Stored data entries:
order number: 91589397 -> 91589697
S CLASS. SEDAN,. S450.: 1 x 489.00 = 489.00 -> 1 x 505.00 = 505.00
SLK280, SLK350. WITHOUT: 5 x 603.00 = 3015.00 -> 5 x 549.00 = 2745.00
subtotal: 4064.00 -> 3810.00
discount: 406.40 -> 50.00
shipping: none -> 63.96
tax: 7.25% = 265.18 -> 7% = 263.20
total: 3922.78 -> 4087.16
--
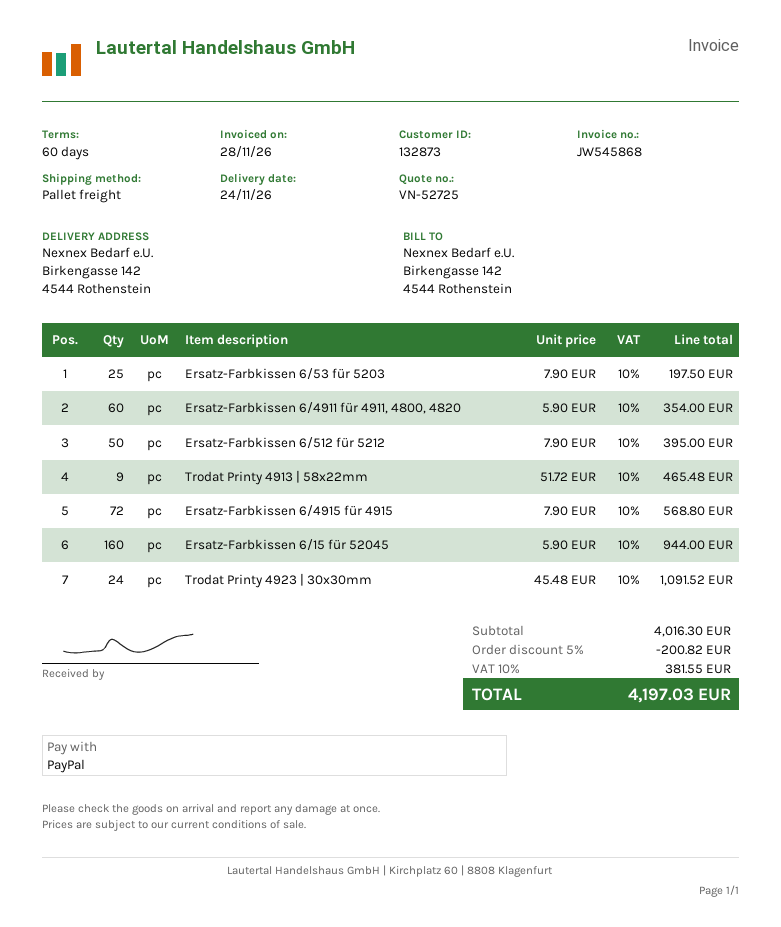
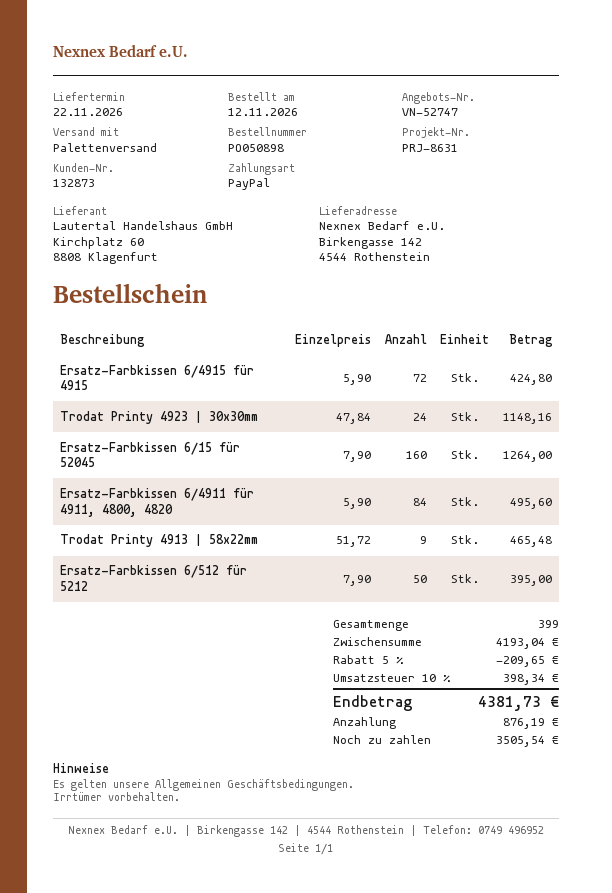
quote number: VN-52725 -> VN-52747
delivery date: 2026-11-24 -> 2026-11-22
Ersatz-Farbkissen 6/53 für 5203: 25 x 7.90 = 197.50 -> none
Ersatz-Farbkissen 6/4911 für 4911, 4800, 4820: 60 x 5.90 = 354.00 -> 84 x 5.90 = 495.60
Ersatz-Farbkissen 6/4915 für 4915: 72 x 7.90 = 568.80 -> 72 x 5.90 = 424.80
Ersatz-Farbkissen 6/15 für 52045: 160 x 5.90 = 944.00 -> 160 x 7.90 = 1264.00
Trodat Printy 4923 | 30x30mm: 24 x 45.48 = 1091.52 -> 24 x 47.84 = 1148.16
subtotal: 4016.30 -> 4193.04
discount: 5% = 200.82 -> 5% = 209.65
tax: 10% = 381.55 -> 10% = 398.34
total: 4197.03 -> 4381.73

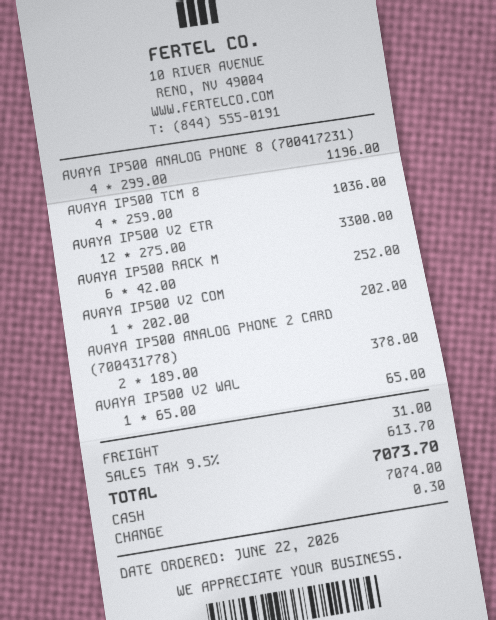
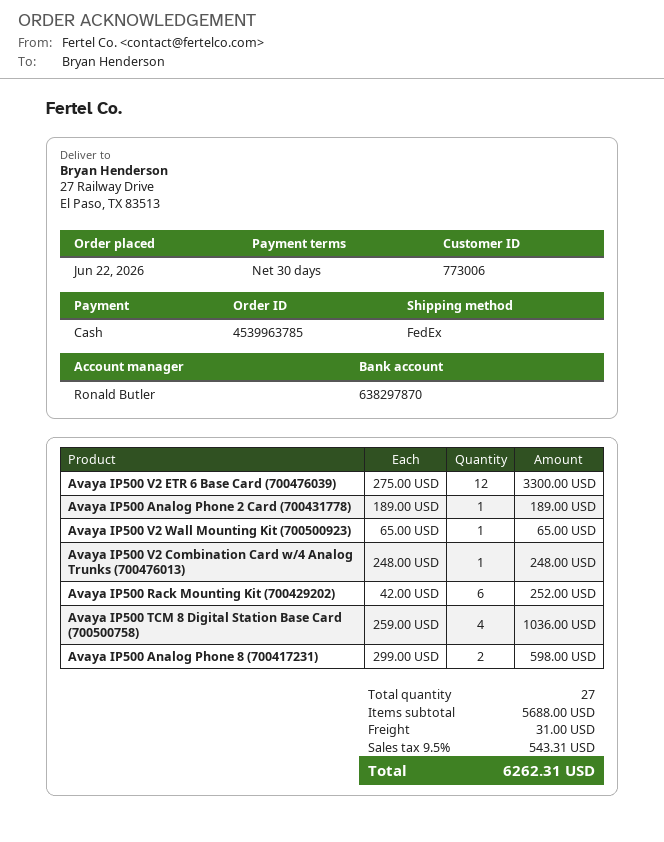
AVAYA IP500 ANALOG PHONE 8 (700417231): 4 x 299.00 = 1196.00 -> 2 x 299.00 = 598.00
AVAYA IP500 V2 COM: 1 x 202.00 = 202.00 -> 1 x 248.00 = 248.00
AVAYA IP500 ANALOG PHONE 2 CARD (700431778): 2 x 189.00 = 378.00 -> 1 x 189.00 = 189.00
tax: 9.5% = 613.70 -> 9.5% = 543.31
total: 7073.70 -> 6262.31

[Your goal]: In the entries above, one line contains "AVAYA IP500 ANALOG PHONE 2" and another contains "total: 7073.70 -> 6262.31". Reproduce exactly those two lines and the lines between them, nothing else.

[Problem solution]:
AVAYA IP500 ANALOG PHONE 2 CARD (700431778): 2 x 189.00 = 378.00 -> 1 x 189.00 = 189.00
tax: 9.5% = 613.70 -> 9.5% = 543.31
total: 7073.70 -> 6262.31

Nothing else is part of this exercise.